A wise women told me once “don’t believe what is said only believe in what you see”.
I have seen so many articles about divorce and listened to all opinions about the Monster Mr. Divorce. Hearing and reading is really nothing compared to real life knowledge. From my experience as a divorced woman, I can say that most of what you read and hear is not true. I think that the consequences of divorce communicated are very exaggerated, so allow me to tell you what I have experienced myself.
Let’s go through all of what I was told then tell you the reality of each and every claim mentioned. I want to clarify that I will only go through the negatives people were so much sure, I mean like 100% sure that I will face after divorce.
1- The Husbands Stealer
Let me start by the most hilarious thing that I have been told: “All of your married friends will cut off their relation with you, they will all think that you are going to steal their husbands!”.
No this didn’t happen at all, my friends are still my friends and none of them ever thought like this. I go to my friends’ homes while their husbands are present and we even travel all together. Everything regarding our friendship did not change after getting my new title. Finally, if any divorced woman experienced this, let me tell you clearly that it’s your friends’ problem not yours. If a friend decided to end it up with you because you are now single and she is terribly scared that her husband could think of you, so she is probably unsecure and it’s her fault not yours.

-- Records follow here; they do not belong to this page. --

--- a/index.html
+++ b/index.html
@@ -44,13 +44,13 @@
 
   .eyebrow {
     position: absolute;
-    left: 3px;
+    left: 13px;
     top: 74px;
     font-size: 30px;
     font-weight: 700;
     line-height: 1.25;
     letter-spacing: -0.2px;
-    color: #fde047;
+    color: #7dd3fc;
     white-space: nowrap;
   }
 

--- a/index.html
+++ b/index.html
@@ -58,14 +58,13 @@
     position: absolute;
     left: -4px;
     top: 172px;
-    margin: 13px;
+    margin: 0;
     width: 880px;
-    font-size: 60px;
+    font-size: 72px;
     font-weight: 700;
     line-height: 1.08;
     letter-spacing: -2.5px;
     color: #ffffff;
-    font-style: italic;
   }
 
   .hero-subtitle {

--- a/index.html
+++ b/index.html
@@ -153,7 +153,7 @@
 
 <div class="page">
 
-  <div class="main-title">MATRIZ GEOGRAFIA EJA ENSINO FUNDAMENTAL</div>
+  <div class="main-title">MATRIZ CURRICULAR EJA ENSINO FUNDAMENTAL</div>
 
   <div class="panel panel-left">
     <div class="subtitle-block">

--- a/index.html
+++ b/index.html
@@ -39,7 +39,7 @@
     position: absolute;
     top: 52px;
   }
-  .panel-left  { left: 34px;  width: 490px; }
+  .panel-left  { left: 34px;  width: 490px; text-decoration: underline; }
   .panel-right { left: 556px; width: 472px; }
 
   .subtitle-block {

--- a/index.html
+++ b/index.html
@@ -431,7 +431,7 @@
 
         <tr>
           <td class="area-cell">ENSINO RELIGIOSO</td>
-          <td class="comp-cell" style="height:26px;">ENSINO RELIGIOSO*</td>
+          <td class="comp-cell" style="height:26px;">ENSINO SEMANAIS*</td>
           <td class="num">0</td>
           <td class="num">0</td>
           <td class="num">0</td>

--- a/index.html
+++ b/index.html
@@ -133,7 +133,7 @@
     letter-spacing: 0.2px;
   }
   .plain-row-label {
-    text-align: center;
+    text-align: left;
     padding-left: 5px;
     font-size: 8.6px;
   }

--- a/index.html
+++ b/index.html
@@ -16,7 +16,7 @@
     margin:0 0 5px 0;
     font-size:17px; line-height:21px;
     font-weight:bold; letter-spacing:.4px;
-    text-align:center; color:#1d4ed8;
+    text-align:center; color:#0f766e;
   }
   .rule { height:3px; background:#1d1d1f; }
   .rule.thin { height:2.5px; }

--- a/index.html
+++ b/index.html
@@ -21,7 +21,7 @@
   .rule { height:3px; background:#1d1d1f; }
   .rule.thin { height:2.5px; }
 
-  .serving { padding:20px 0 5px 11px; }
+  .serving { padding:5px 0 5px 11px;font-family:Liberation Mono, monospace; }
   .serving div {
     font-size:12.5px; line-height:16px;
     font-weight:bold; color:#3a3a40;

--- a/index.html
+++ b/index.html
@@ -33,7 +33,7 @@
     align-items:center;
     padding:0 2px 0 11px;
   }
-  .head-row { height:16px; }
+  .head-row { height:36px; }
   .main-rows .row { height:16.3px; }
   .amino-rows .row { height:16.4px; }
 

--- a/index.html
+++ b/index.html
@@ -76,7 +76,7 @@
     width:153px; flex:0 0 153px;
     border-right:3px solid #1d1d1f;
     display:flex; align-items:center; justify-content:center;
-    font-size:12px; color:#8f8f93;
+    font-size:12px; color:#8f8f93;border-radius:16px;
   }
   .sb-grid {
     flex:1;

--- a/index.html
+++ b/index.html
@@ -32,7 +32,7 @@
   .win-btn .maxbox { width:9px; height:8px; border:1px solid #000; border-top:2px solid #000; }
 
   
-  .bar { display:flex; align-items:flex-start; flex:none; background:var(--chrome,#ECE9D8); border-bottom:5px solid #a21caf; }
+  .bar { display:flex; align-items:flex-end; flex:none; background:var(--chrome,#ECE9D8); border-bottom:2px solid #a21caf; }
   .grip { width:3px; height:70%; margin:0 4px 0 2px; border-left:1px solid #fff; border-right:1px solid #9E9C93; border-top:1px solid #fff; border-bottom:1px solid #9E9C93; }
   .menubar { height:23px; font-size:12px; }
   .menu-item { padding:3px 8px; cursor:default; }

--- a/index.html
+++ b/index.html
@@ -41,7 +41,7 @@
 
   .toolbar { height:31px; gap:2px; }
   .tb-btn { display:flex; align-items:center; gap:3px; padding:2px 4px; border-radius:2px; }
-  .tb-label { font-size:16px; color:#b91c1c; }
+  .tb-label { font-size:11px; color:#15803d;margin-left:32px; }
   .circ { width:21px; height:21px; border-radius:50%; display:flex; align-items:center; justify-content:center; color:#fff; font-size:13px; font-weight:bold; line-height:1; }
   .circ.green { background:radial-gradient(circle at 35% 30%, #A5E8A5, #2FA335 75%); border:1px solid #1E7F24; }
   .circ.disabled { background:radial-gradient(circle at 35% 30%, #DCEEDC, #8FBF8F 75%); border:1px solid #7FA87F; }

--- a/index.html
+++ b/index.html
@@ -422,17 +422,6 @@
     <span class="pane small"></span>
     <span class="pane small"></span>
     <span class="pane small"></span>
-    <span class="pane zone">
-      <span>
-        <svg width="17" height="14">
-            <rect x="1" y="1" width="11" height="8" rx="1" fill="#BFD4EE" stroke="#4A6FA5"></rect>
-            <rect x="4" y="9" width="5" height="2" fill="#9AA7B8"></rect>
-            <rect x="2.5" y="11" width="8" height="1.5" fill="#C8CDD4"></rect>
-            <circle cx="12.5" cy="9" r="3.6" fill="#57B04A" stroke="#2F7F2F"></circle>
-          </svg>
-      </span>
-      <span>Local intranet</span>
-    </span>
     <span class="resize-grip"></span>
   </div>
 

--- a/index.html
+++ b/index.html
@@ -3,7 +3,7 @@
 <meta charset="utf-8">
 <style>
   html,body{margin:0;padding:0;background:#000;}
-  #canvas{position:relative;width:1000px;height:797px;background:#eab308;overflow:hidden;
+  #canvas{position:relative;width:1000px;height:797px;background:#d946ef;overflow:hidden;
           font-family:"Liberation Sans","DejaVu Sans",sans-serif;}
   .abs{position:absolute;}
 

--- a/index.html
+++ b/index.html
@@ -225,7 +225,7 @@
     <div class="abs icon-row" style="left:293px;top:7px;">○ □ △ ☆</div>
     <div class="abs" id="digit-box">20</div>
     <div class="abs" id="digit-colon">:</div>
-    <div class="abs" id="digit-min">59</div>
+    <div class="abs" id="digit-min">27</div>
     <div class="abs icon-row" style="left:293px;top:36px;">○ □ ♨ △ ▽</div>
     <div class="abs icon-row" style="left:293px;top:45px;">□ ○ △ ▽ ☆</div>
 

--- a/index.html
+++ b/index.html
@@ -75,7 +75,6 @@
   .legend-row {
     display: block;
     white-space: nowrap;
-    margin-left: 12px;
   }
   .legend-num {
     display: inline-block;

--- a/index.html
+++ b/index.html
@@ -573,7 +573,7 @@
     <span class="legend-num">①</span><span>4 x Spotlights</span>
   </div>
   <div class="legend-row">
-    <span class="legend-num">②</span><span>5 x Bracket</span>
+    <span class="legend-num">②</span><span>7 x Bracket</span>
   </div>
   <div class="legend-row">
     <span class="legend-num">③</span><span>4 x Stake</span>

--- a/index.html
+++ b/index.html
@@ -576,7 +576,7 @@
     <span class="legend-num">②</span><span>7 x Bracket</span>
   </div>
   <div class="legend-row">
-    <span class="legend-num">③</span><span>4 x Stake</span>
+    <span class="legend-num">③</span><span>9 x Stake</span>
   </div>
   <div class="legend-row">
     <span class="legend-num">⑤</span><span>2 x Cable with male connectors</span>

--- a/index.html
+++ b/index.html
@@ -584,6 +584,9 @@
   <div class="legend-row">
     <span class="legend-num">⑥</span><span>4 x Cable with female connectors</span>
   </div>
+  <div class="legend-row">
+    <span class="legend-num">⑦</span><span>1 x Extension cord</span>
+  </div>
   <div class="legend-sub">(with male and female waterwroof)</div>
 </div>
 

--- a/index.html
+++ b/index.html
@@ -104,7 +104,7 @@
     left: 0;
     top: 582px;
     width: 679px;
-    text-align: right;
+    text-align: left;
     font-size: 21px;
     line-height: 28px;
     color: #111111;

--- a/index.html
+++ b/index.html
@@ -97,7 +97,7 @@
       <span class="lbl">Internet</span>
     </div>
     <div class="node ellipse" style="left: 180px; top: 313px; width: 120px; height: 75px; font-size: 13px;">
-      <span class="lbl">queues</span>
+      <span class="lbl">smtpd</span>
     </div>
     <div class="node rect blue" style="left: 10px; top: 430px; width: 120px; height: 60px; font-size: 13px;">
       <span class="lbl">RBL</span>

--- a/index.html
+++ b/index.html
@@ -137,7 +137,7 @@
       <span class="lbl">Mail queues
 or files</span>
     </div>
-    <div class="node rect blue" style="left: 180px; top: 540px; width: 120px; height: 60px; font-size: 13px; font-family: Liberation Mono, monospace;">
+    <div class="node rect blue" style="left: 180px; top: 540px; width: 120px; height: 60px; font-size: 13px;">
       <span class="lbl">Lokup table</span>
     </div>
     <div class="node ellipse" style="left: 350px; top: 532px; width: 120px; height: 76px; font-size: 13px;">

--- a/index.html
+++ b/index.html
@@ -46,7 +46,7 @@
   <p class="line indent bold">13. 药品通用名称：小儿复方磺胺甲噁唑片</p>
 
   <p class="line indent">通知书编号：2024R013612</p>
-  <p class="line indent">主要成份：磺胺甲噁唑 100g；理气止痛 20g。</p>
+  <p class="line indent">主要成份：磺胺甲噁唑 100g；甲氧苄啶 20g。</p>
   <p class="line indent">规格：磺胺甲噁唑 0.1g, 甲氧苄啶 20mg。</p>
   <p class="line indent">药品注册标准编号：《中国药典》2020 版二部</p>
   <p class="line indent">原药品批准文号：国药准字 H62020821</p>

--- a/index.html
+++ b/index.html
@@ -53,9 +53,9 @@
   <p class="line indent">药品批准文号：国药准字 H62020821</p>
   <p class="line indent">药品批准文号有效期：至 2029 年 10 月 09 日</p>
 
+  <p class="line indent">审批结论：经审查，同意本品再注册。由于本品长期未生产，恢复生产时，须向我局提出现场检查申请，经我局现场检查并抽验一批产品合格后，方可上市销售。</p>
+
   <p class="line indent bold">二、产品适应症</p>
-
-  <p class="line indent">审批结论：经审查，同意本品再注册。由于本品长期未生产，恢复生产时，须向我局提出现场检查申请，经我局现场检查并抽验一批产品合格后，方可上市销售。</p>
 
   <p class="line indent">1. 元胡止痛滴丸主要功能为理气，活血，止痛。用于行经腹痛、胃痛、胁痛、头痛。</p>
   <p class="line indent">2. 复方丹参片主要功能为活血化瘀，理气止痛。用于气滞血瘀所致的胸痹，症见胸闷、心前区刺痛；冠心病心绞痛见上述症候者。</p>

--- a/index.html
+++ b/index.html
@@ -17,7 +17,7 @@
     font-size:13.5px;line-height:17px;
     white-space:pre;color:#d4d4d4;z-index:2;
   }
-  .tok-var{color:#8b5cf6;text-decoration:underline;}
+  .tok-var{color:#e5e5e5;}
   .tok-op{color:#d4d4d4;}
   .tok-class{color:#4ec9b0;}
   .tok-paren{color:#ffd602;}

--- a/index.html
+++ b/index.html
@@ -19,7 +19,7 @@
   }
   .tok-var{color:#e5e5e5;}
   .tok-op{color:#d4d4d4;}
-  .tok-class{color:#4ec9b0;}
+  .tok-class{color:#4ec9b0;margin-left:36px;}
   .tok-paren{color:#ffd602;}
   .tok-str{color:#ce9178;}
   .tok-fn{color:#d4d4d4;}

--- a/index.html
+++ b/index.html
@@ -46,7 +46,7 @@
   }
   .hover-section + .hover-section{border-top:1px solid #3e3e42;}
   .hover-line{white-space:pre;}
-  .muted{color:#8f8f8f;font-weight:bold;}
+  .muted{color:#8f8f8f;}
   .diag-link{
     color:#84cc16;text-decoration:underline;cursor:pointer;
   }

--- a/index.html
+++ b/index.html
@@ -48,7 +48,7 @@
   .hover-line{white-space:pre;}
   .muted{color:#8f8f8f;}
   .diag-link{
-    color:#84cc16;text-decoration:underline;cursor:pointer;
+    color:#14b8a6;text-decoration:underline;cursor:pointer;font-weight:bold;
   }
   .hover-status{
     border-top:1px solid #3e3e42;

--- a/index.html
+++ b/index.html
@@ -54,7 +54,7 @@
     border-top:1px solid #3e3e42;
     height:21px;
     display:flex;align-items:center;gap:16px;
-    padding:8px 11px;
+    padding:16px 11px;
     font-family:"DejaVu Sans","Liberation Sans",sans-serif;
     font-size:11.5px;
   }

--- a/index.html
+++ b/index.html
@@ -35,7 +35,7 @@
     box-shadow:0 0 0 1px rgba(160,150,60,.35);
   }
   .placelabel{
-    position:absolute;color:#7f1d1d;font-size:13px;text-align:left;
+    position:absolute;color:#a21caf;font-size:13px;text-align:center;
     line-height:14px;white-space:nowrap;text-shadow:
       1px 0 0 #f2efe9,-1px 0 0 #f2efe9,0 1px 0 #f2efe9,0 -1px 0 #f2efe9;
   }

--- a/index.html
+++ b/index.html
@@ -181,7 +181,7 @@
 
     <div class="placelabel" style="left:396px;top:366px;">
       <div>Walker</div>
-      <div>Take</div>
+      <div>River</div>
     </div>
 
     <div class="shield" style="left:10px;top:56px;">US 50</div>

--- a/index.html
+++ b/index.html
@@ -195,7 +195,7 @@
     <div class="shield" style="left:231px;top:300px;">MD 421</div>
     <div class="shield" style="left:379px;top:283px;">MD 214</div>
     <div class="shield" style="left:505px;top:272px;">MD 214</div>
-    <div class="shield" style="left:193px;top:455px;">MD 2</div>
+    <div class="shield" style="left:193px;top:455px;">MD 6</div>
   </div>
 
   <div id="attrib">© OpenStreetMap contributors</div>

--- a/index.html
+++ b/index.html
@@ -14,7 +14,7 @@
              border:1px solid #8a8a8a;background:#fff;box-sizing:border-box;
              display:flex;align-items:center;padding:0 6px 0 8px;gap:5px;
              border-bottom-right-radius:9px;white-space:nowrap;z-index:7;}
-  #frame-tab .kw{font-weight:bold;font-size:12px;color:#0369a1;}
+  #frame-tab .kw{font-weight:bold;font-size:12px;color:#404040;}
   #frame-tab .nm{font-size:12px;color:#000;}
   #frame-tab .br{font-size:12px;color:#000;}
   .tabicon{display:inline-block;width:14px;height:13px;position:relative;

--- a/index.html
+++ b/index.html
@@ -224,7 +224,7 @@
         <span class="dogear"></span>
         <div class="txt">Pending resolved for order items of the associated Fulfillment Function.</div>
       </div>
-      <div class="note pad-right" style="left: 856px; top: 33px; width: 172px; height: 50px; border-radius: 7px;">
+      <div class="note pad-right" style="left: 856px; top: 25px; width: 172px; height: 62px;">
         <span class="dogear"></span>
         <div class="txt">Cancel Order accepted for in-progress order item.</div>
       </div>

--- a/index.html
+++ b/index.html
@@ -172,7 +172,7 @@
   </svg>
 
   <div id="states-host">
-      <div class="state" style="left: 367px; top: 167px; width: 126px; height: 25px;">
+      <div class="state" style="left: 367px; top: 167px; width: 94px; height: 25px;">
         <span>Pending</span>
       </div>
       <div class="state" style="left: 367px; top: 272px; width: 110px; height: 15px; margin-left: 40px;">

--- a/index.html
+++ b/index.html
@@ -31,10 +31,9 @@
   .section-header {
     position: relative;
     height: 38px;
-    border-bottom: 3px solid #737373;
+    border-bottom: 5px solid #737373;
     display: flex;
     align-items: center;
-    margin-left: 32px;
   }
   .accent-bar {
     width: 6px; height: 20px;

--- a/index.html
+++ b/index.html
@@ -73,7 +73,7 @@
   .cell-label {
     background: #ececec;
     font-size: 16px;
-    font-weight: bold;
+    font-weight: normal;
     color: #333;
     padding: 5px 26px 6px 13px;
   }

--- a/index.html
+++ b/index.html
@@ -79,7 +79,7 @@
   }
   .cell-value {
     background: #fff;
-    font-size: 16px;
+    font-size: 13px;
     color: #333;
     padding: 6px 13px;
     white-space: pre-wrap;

2- My options are only limited to losers
They will say “you will for sure get married to someone who is terrible, who would marry you except a loser, you are now divorced, you are less than any other women- defected”.
No, No! I am not less than anyone, maybe I am better than many. What did I do to attract losers and terrible men? what have changed in me. Nothing at all, I am still the same lady I was before getting married, maybe divorce made me wiser and can say no to losers.
3- Everyone will use you
They said “All men who you will be dating will not plan for something serious, they will just be taking advantage of you either, financially or sexually”.
Let me stop here and tell you that single ladies are just like divorced, they both face this same issue. What can stop men from taking benefit of you is not you being untouched, it’s you saying no and setting your limits.
4- You cannot get divorced again
My mum once told me “If you got married again and it didn’t go well, you will never be able to get divorced once more, you will be doomed in this unhappy marriage forever, you can’t handle the title of twice divorced”.
Excuse me, why I will not do this again? Why would I stay in another unhappy marriage? I know now how to end it and when to end it if I have to. I handled the title of divorced woman and I can handle double the trouble.
5- You cannot raise your kids alone
“Your kids will get negatively affected, kids cannot be raised properly without their biological father”.
No your kids will not be affected if they are loved and understood. You can easily raise them alone and I think most of married women today are taking care of their kids solely. If you got married to a loving person, he can be a great substitute to their biological one. Just make sure to pick the right guy this time.
To conclude, if you are so sure about your decision and you think that divorce is the only solution you have, please be certain that there are negatives but life isn’t that bad after getting divorced.
Most of the claims you will be hearing aren’t real. May be they were legitimate in the past; I mean like 20 years ago but surly they aren’t valid today.
People now know very well that the divorced women are not less than other women. What happened to her is fate and no lady ever wanted her marriage to up end with divorce.
You can control very well what others think of you with your personality and attitude. Moreover, do not worry about your kids, they will be fine, just love them and they will be great.
Finally, as we all know, divorce rate reached 60.7 in cities according to CAPMUS 2017 report, meaning that every family has a divorced case, every group of friends has 2 or 3 divorced friends. People get in touch with a divorced woman every day and they know that it could be their daughter, sister, mother, relative or best friend.